Libac dismissed his servant. "What's to be done,
then?"
"I am going now. I will find him and take it from him,
and I will return it to the Pallenborne. It is lost to you."
Reyin left Libac standing in his treasure room and went outside
into the street. He stopped under the lamp at the small side-door and hissed
into the shadows.
"Farlo! Farlo, are you there?"
Silence.
He peeked around the corner. "Farlo!"
He saw and heard nothing, He didn't know why he expected
his companion to be there, but following and spying on him was just the sort of
thing Farlo would do, and now Reyin needed it to be so.
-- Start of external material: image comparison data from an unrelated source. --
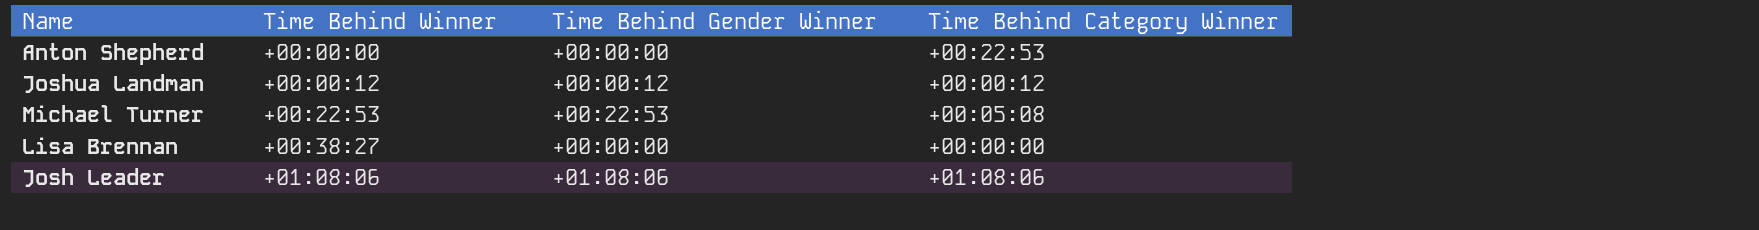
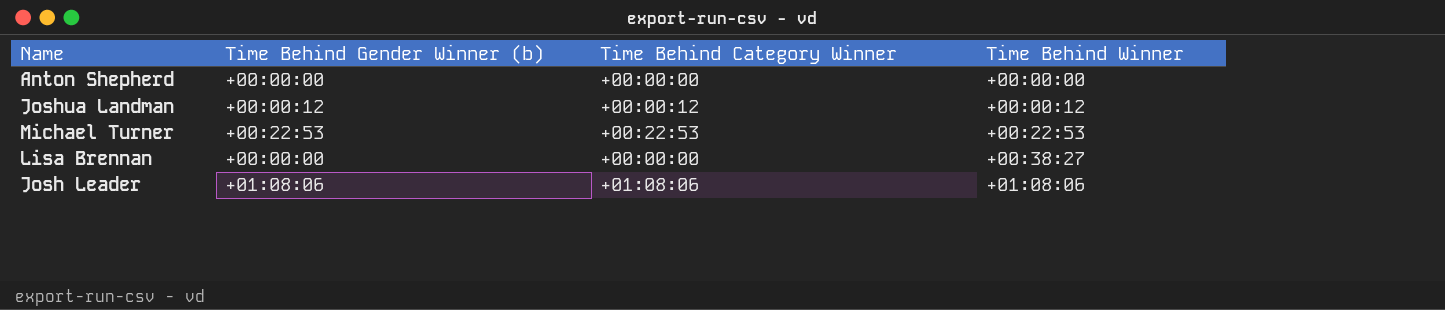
column name: Time Behind Gender Winner -> Time Behind Gender Winner (b)
column Time Behind Winner | position: 2 -> 4
Anton Shepherd | Time Behind Category Winner: +00:22:53 -> +00:00:00
Michael Turner | Time Behind Category Winner: +00:05:08 -> +00:22:53

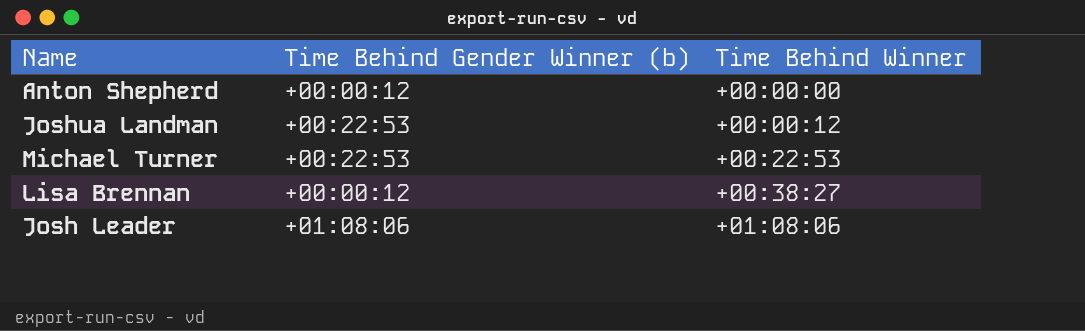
column Time Behind Category Winner | position: 3 -> none
Anton Shepherd | Time Behind Gender Winner (b): +00:00:00 -> +00:00:12
Joshua Landman | Time Behind Gender Winner (b): +00:00:12 -> +00:22:53
Lisa Brennan | Time Behind Gender Winner (b): +00:00:00 -> +00:00:12

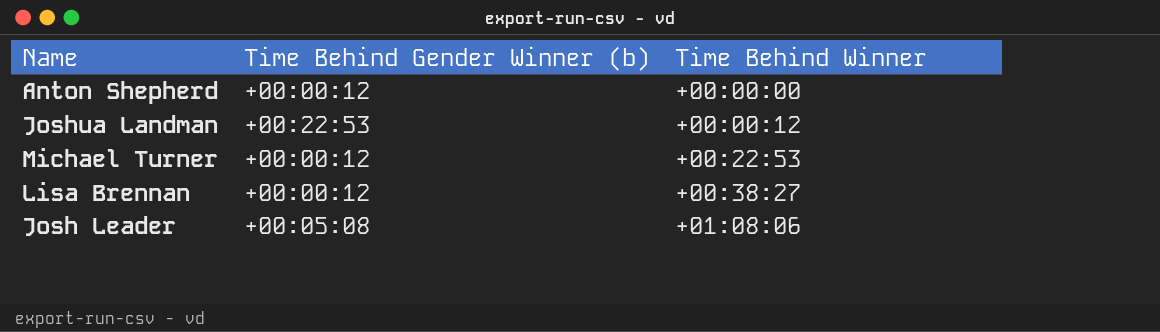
Michael Turner | Time Behind Gender Winner (b): +00:22:53 -> +00:00:12
Josh Leader | Time Behind Gender Winner (b): +01:08:06 -> +00:05:08

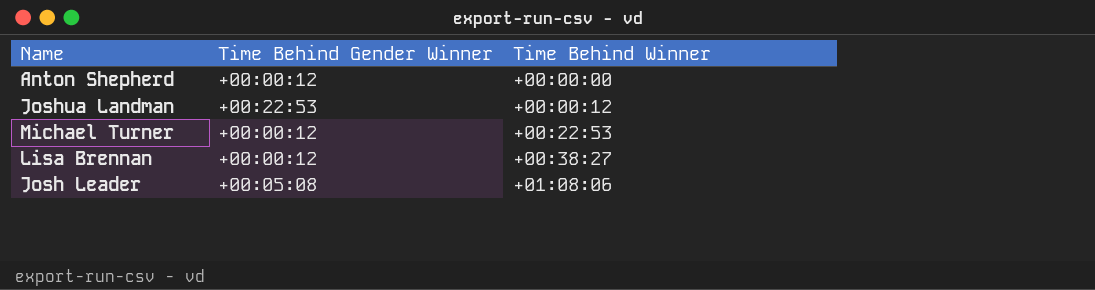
column name: Time Behind Gender Winner (b) -> Time Behind Gender Winner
"Farlo?" No, no one was there. Farlo still
waited in the ruined city.
Why did he choose this night to be sensible and
do as I asked him?
He looked up. A full moon had climbed high into the night
sky. He had no more time for calling into an empty street. Inside, at the
pedestal, he had felt an impulse, and now he chased it down the lane, deeper
into the city.
Artemes had told him that the supplicants travelled the
world in search of talismans, grimoires, and other relics from the lost age of
the magician, but he had not explained the nature of their final grammarie.
Did Artemes not know of their attempt to reunite the
Aevir
, to resurrect
the most obscenely powerful form of magic that had ever been?
And now they could do it. His steps came faster and faster
as he reasoned, and with the last thought, he began running.
The sun had shone white and hot that week, as if it pressed
closer, and Syliva perspired freely as she crossed the stream, heading home
after her morning rounds. When she walked into her house, she found Aksel and Jonn
at the dining table, Aksel gripping the shaft of a hunting arrow tightly with
both hands while Jonn finished lashing the arrowhead with fine catgut.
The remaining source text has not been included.